SDS-PAGE is the most widely used protein analysis technique in biology, and it's wrong more often than most people realize. Not broken—just measuring something different from what you think.
Key Takeaways
SDS-PAGE measures electrophoretic mobility, not molecular weight—anomalous migration is common and usually explainable
Running high: glycosylation, high negative charge, SDS-resistant structure, proline-rich sequences, and intrinsic disorder all cause slow migration
Running low: highly positively charged proteins, hydrophobic proteins that bind excess SDS, and membrane proteins with bound lipid all migrate faster
Doublets usually mean partial modification: incomplete PTMs, partial proteolysis, or partial reduction of disulfides
Mass spectrometry is the ground truth for molecular weight—SDS-PAGE is an estimate at best
Why SDS-PAGE Gets the MW "Wrong"
How SDS-PAGE Works
SDS (sodium dodecyl sulfate) binds to proteins at a roughly constant ratio (~1.4 g SDS per gram of protein), unfolding them into linear rods with uniform negative charge density. In theory, all proteins then migrate purely by size through the polyacrylamide gel.
In practice, this works for ~70% of proteins. For the other 30%, the assumptions break down.
Running HIGH (Apparent MW > Actual MW)
Cause 1: Glycosylation
Glycans don't bind SDS. Glycosylated proteins have reduced charge-to-mass ratio → slower migration → appear heavier.
Effect: +5–30 kDa apparent increase depending on glycan content
Diagnosis: Treat with PNGase F (removes N-glycans); band shifts down to expected MW
Classic example: Glycoproteins often appear as broad, diffuse bands ("smears") due to glycan heterogeneity
Cause 2: Intrinsic Disorder / Proline-Rich Sequences
Disordered proteins and proline-rich regions don't fully linearize in SDS. The extended conformation creates a larger effective size.

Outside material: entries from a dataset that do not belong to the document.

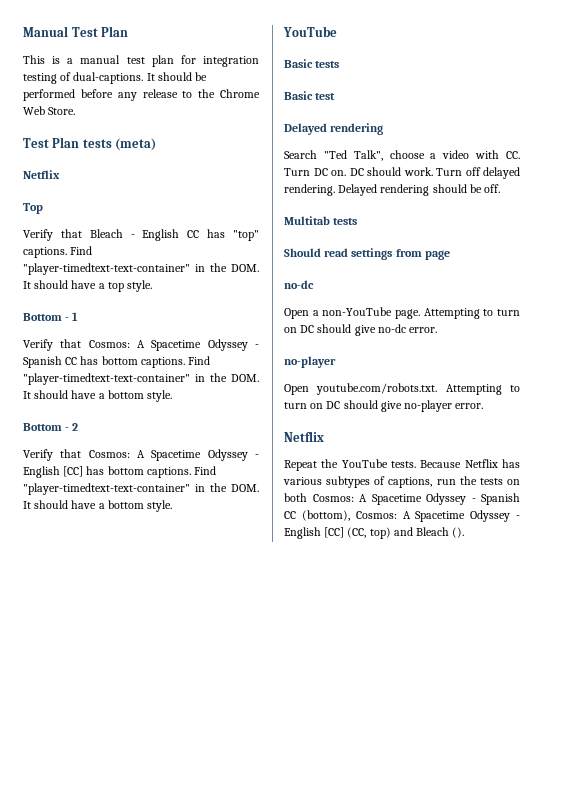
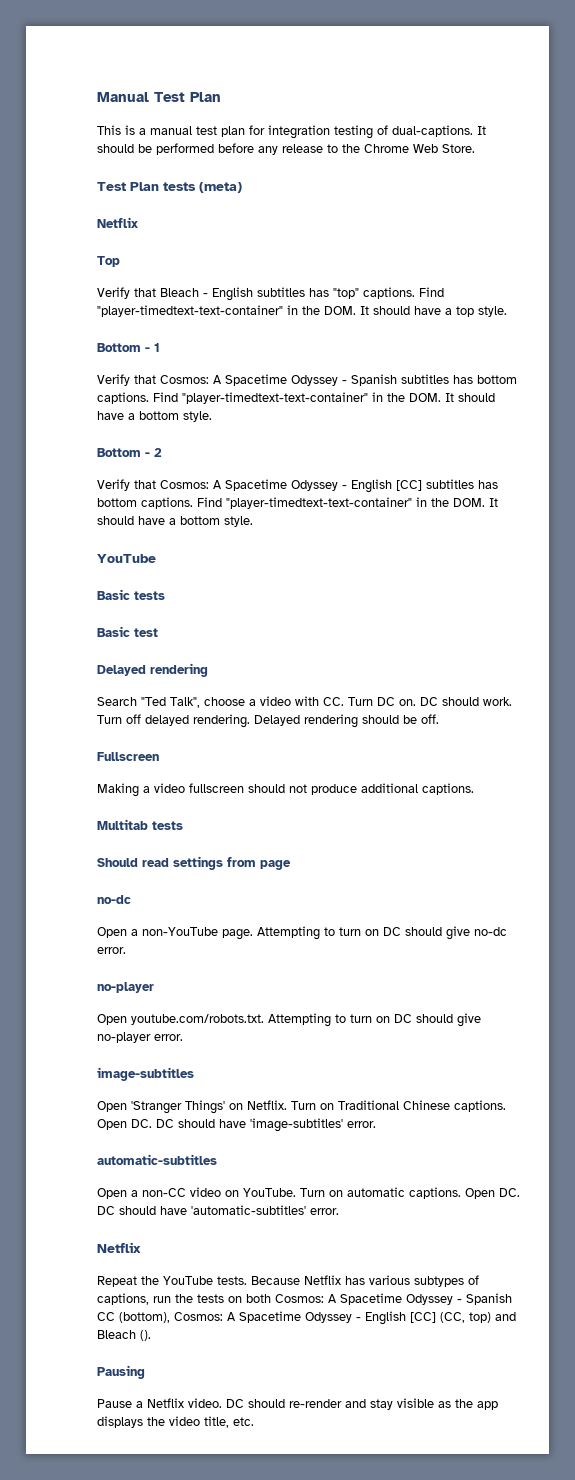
[187,230,200,238] CC -> [257,287,305,297] subtitles
[65,357,78,365] CC -> [401,374,449,384] subtitles
(84, 471) none -> [426,479,474,489] subtitles
(501, 188) none -> [97,752,159,761] [97,783,474,797] // Fullscreen // Making a video fullscreen should not produce additional captions.
(484, 406) none -> [97,1067,194,1081] [97,1100,506,1114] [97,1118,376,1132] [97,1154,217,1165] [97,1187,520,1199] [97,1205,339,1215] // image-subtitles // Open 'Stranger Things' on Netflix. Turn on Traditional Chinese captions. Open DC. DC should have 'image-subtitles' error. // automatic-subtitles // Open a non-CC video on YouTube. Turn on automatic captions. Open DC. DC should have 'automatic-subtitles' error.
(465, 532) none -> [97,1365,145,1379] [97,1398,498,1410] [97,1416,254,1428] // Pausing // Pause a Netflix video. DC should re-render and stay visible as the app displays the video title, etc.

Effect: +10–50% apparent MW increase
Diagnosis: AlphaFold pLDDT < 50 for large portions; mass spec confirms true MW
Classic example: Tau protein (45 kDa) runs at ~60–70 kDa on SDS-PAGE
Cause 3: High Negative Charge (Asp/Glu-Rich)
Proteins with many acidic residues already carry more negative charge than average. SDS adds less incremental charge → lower charge-to-mass ratio → slower migration.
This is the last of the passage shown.